EXERCISE DESCRIPTION »
Write out all the entries word for word and omit any pictures.

INPUT FOR THIS TASK »
┌──

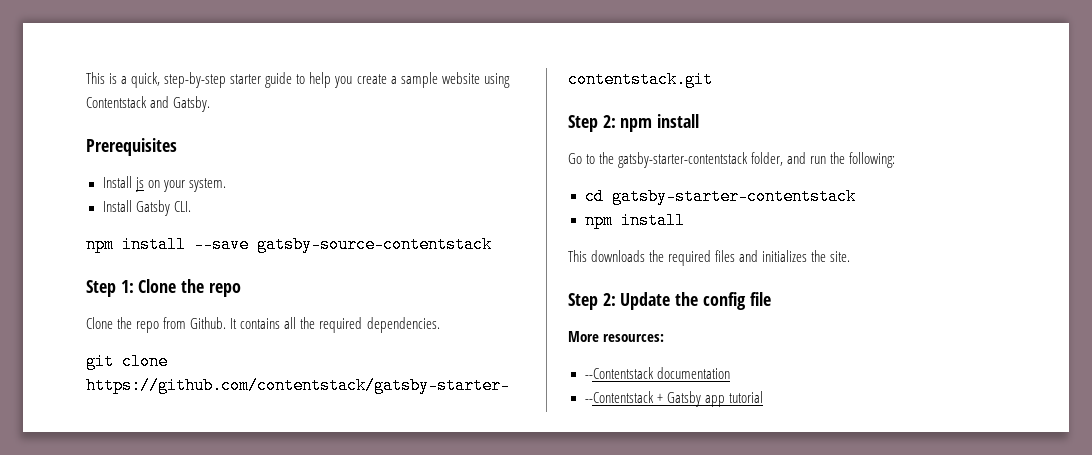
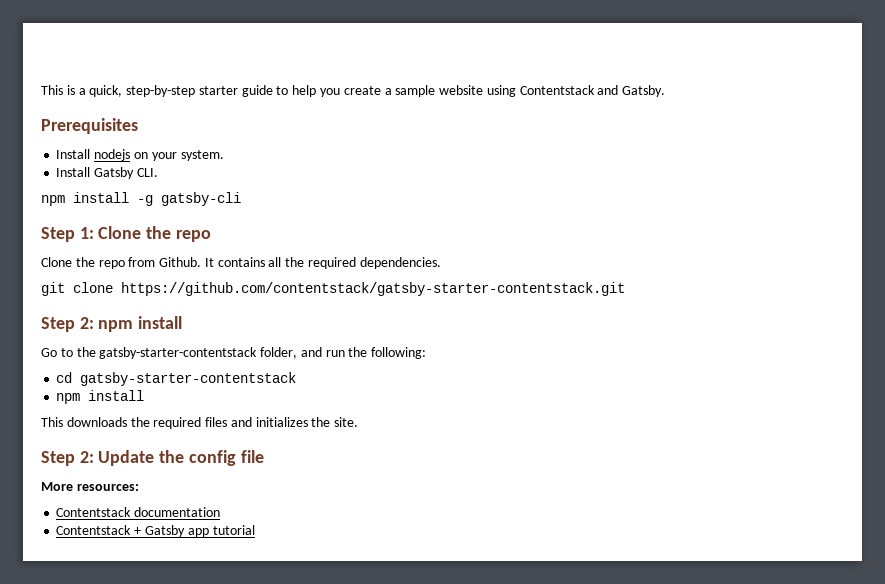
[134,177,144,192] js -> [94,149,131,161] nodejs
[194,236,492,253] --save gatsby-source-contentstack -> [137,192,241,206] -g gatsby-cli
[584,367,654,379] --Contentstack -> [56,507,132,517] Contentstack
[584,391,654,403] --Contentstack -> [56,525,132,535] Contentstack

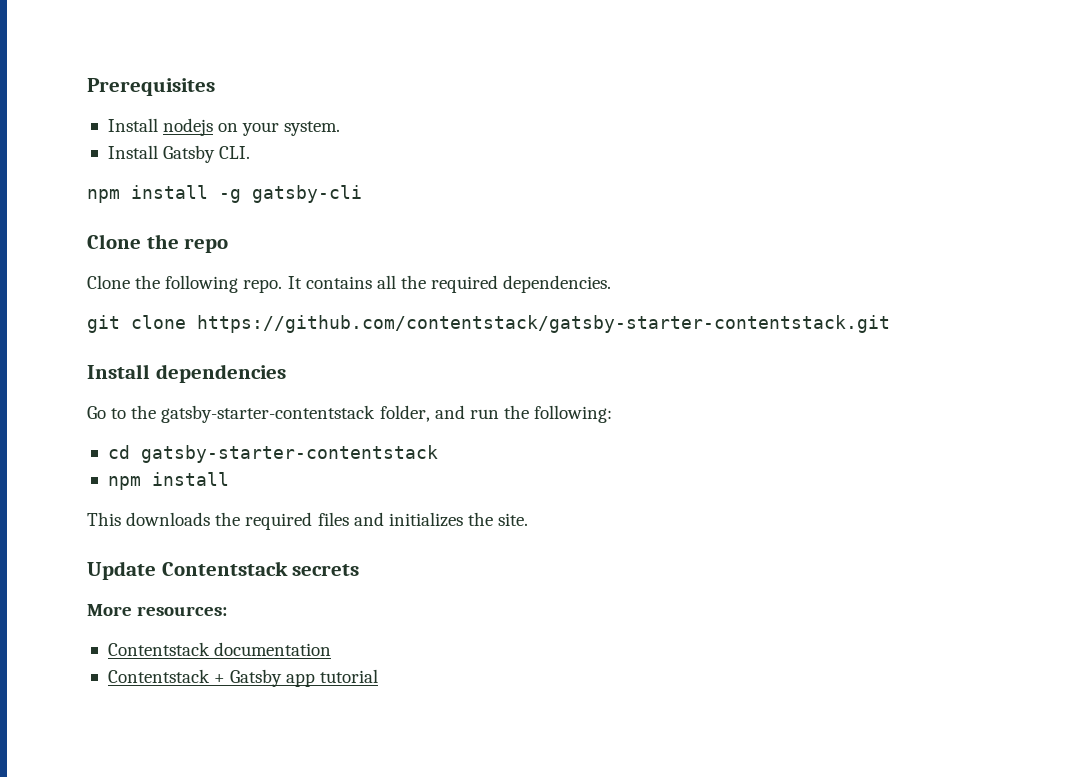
[41,85,666,97] This is a quick, step-by-step starter guide to help you create a sample website using Contentstack and Gatsby. // -> (87, 87) none
[41,227,94,242] Step 1: -> (362, 194) none
[98,257,202,269] repo from Github. -> [165,275,283,293] following repo.
[41,316,183,332] Step 2: npm install -> [87,364,286,383] Install dependencies
[41,450,264,466] Step 2: Update the config file -> [87,561,360,580] Update Contentstack secrets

└──

PROBLEM SOLUTION »
[134,177,144,192] js -> [94,149,131,161] nodejs
[194,236,492,253] --save gatsby-source-contentstack -> [137,192,241,206] -g gatsby-cli
[584,367,654,379] --Contentstack -> [56,507,132,517] Contentstack
[584,391,654,403] --Contentstack -> [56,525,132,535] Contentstack

[41,85,666,97] This is a quick, step-by-step starter guide to help you create a sample website using Contentstack and Gatsby. // -> (87, 87) none
[41,227,94,242] Step 1: -> (362, 194) none
[98,257,202,269] repo from Github. -> [165,275,283,293] following repo.
[41,316,183,332] Step 2: npm install -> [87,364,286,383] Install dependencies
[41,450,264,466] Step 2: Update the config file -> [87,561,360,580] Update Contentstack secrets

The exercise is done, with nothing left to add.